→ Problem requirements
Beginning at the line that holds "border: 1px solid" and continuing to the last line of the data below, transcribe every line word for word, without pictures.

(Records drawn from a dataset)
****************************************

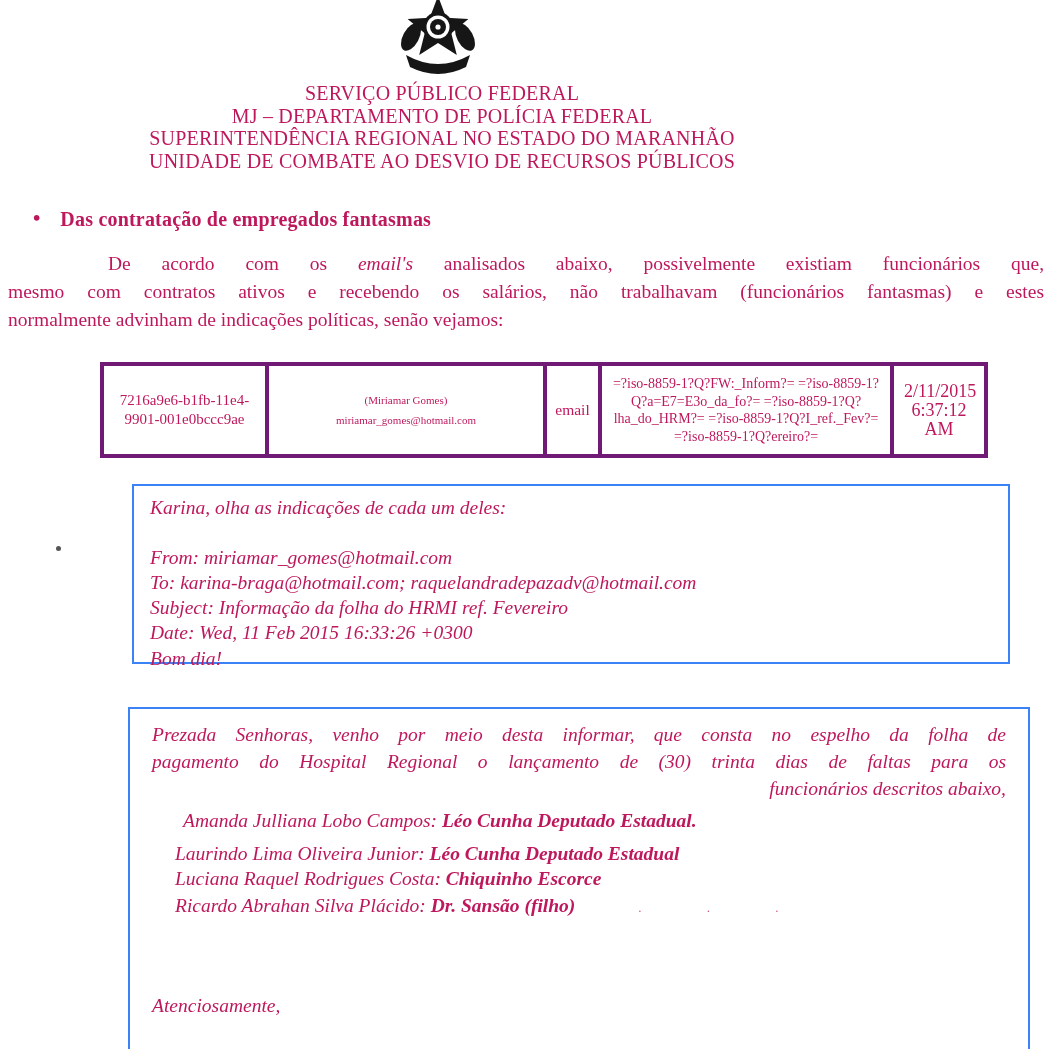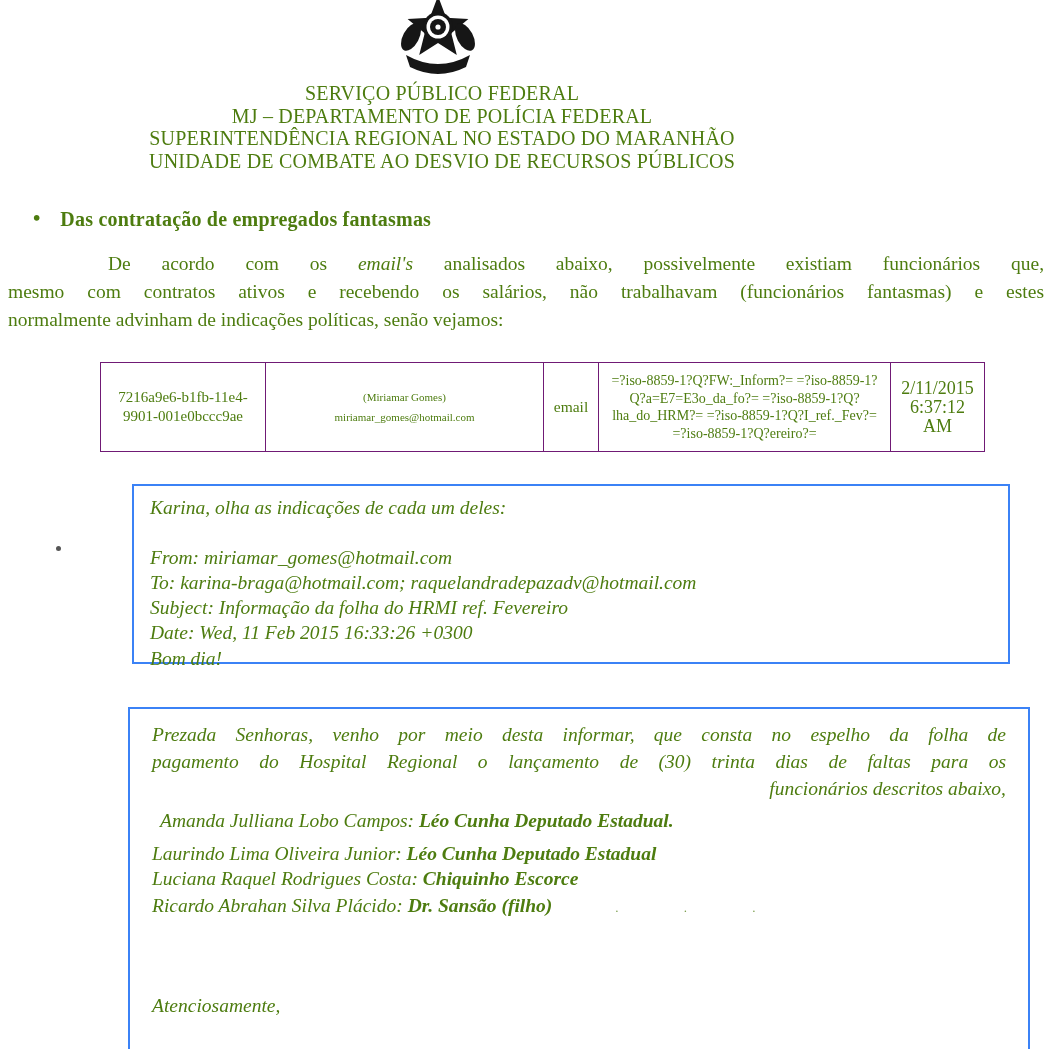"SERVIÇO PÚBLICO FEDERAL" .page { color: #4d7c0f -> #be185d }
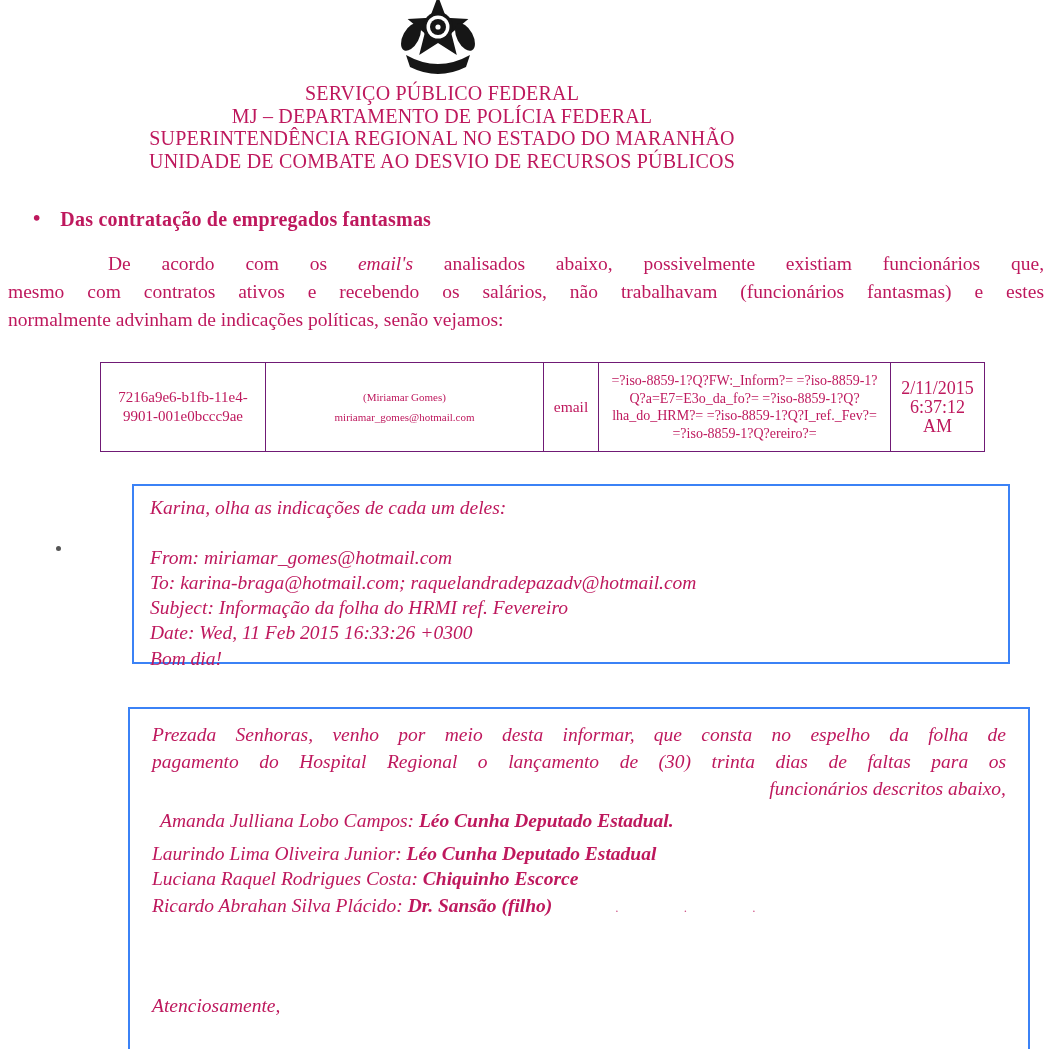"=?iso-8859-1?Q?FW:_Inform?=" .mail-table td { border: 1px solid #701a75 -> 4px solid #701a75 }
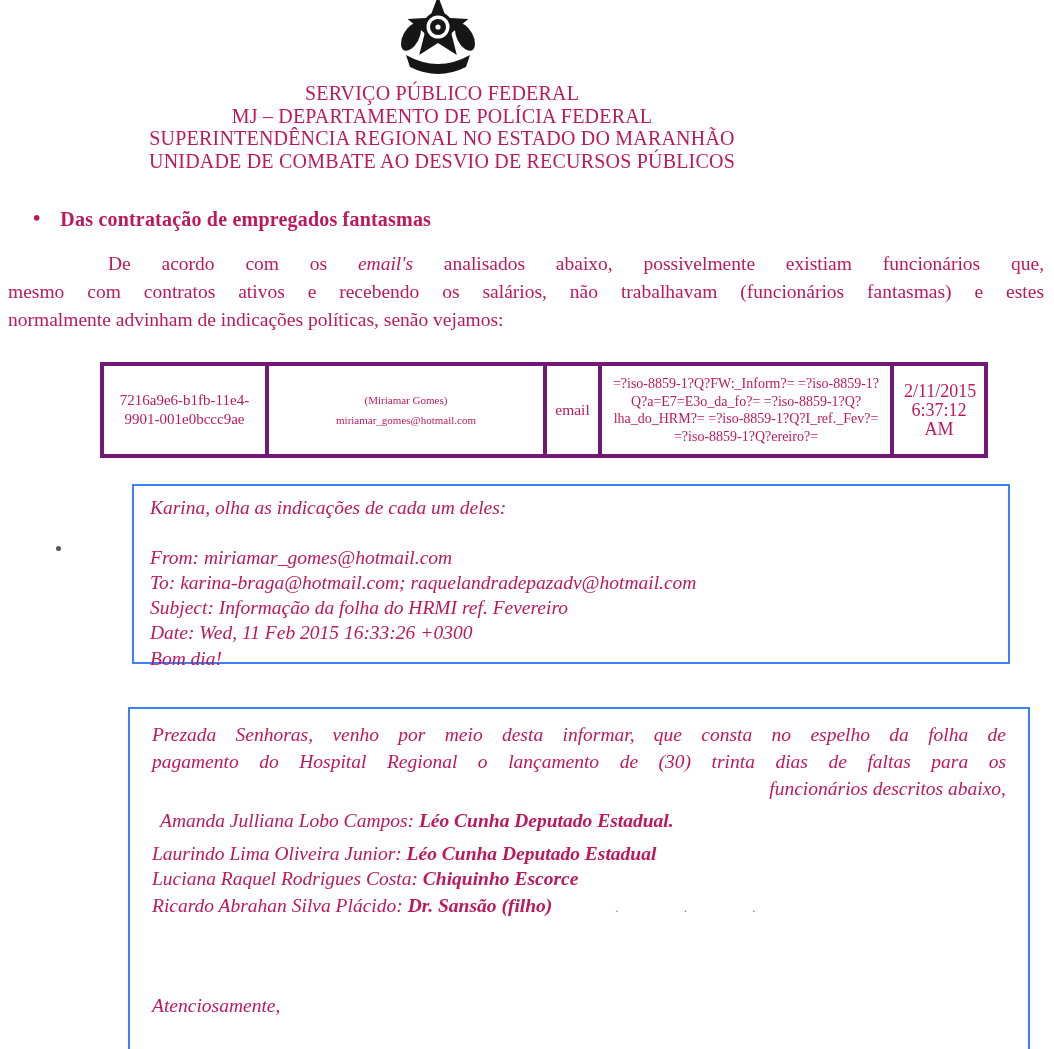"Amanda Julliana Lobo Campos: Léo" .entry { margin-left: none -> 23px }
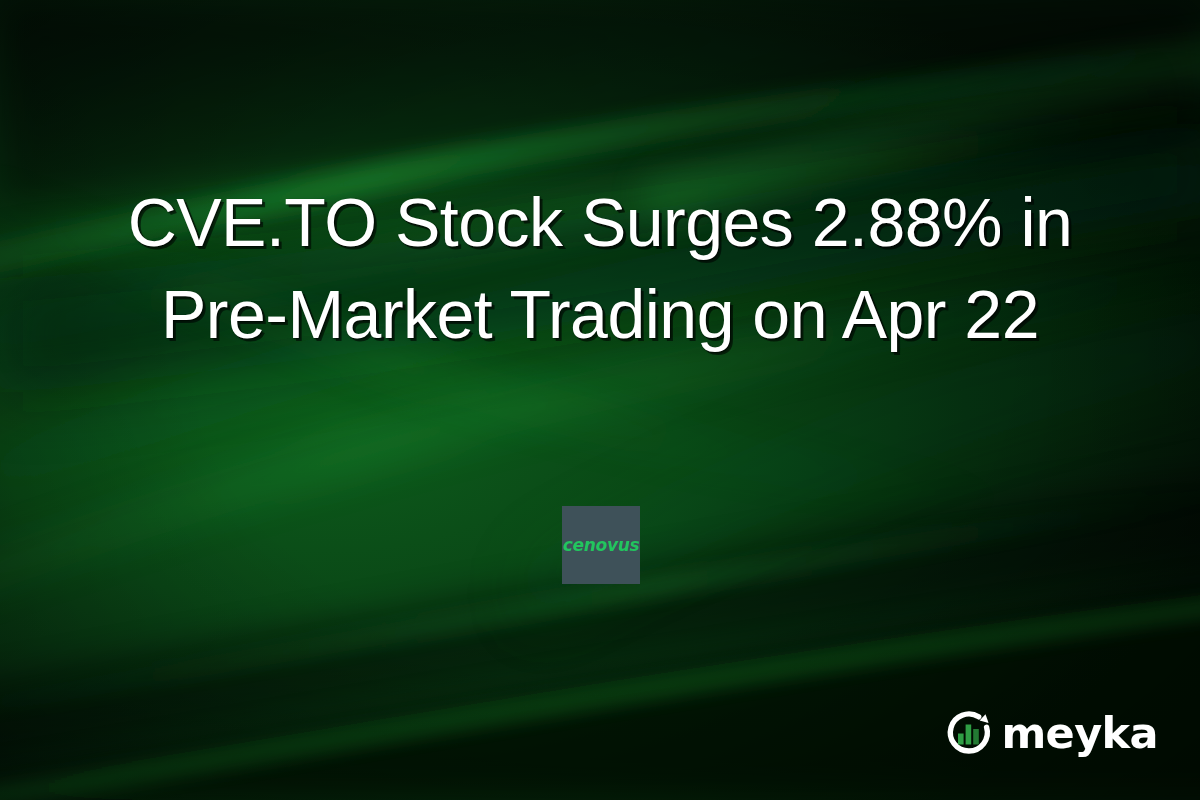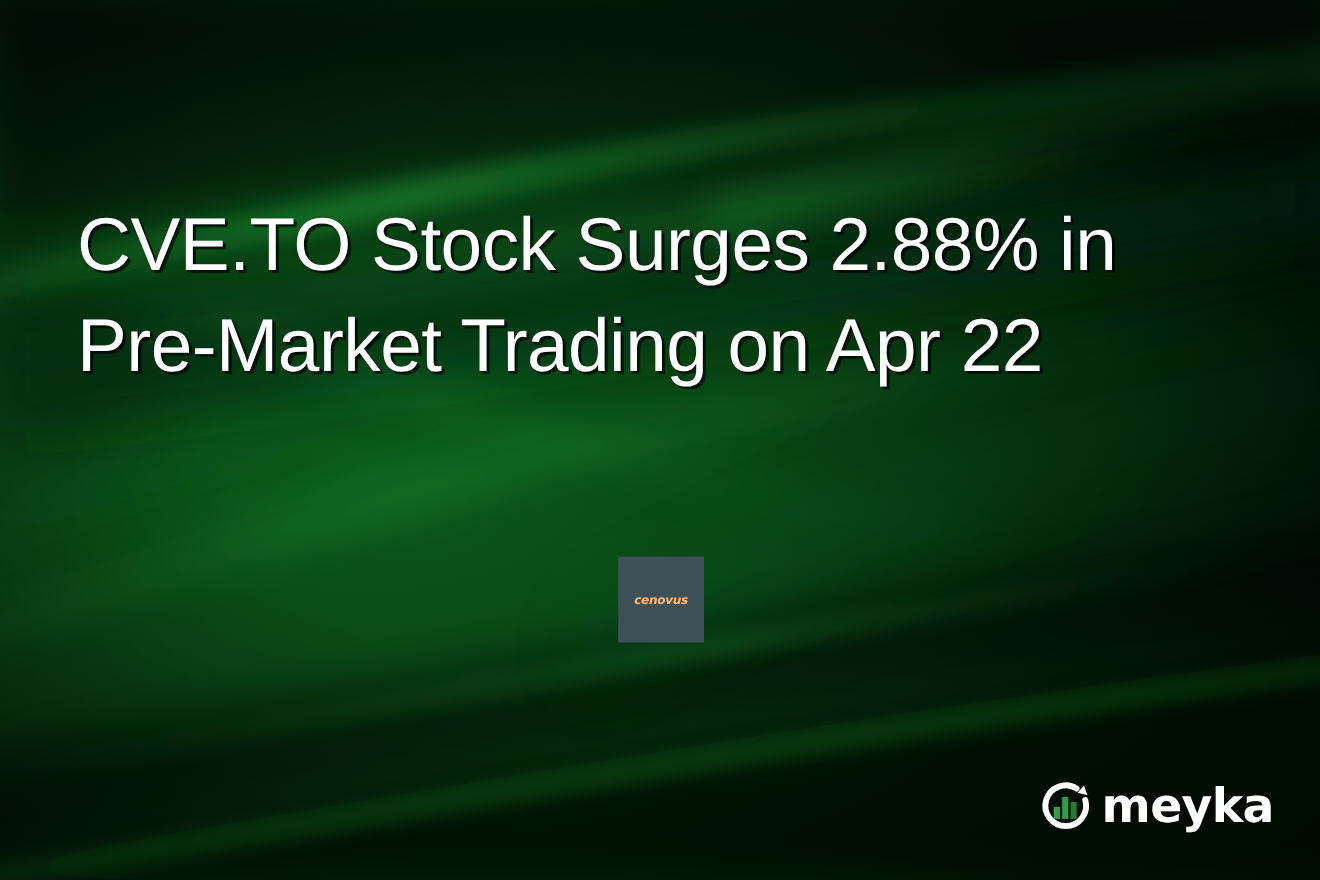"CVE.TO Stock Surges 2.88% in" .headline { text-align: left -> center }
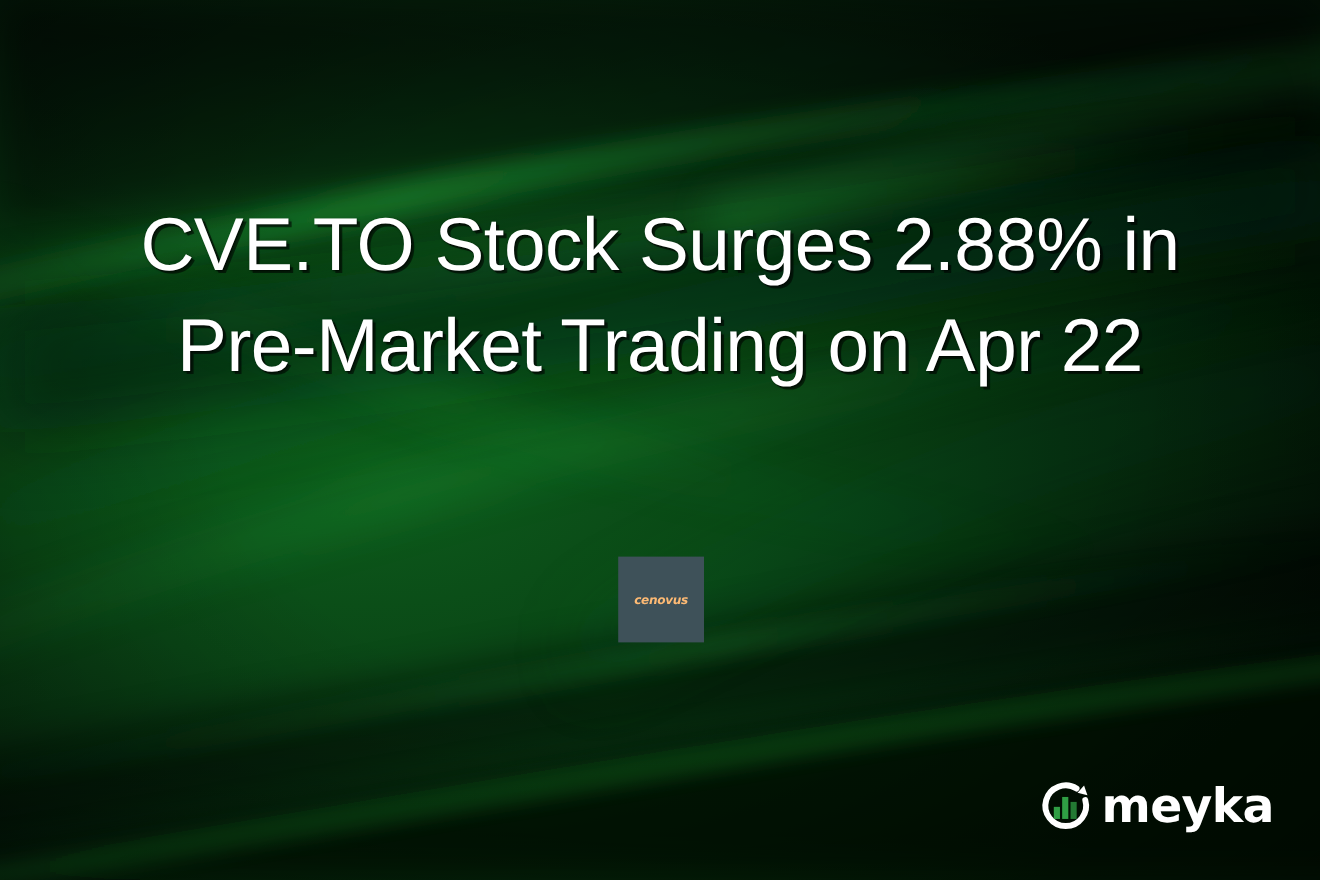"cenovus" .company-logo .wordmark { color: #fdba74 -> #22c55e; font-size: 11px -> 17px }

****************************************

→ Completed exercise
"=?iso-8859-1?Q?FW:_Inform?=" .mail-table td { border: 1px solid #701a75 -> 4px solid #701a75 }
"Amanda Julliana Lobo Campos: Léo" .entry { margin-left: none -> 23px }
"CVE.TO Stock Surges 2.88% in" .headline { text-align: left -> center }
"cenovus" .company-logo .wordmark { color: #fdba74 -> #22c55e; font-size: 11px -> 17px }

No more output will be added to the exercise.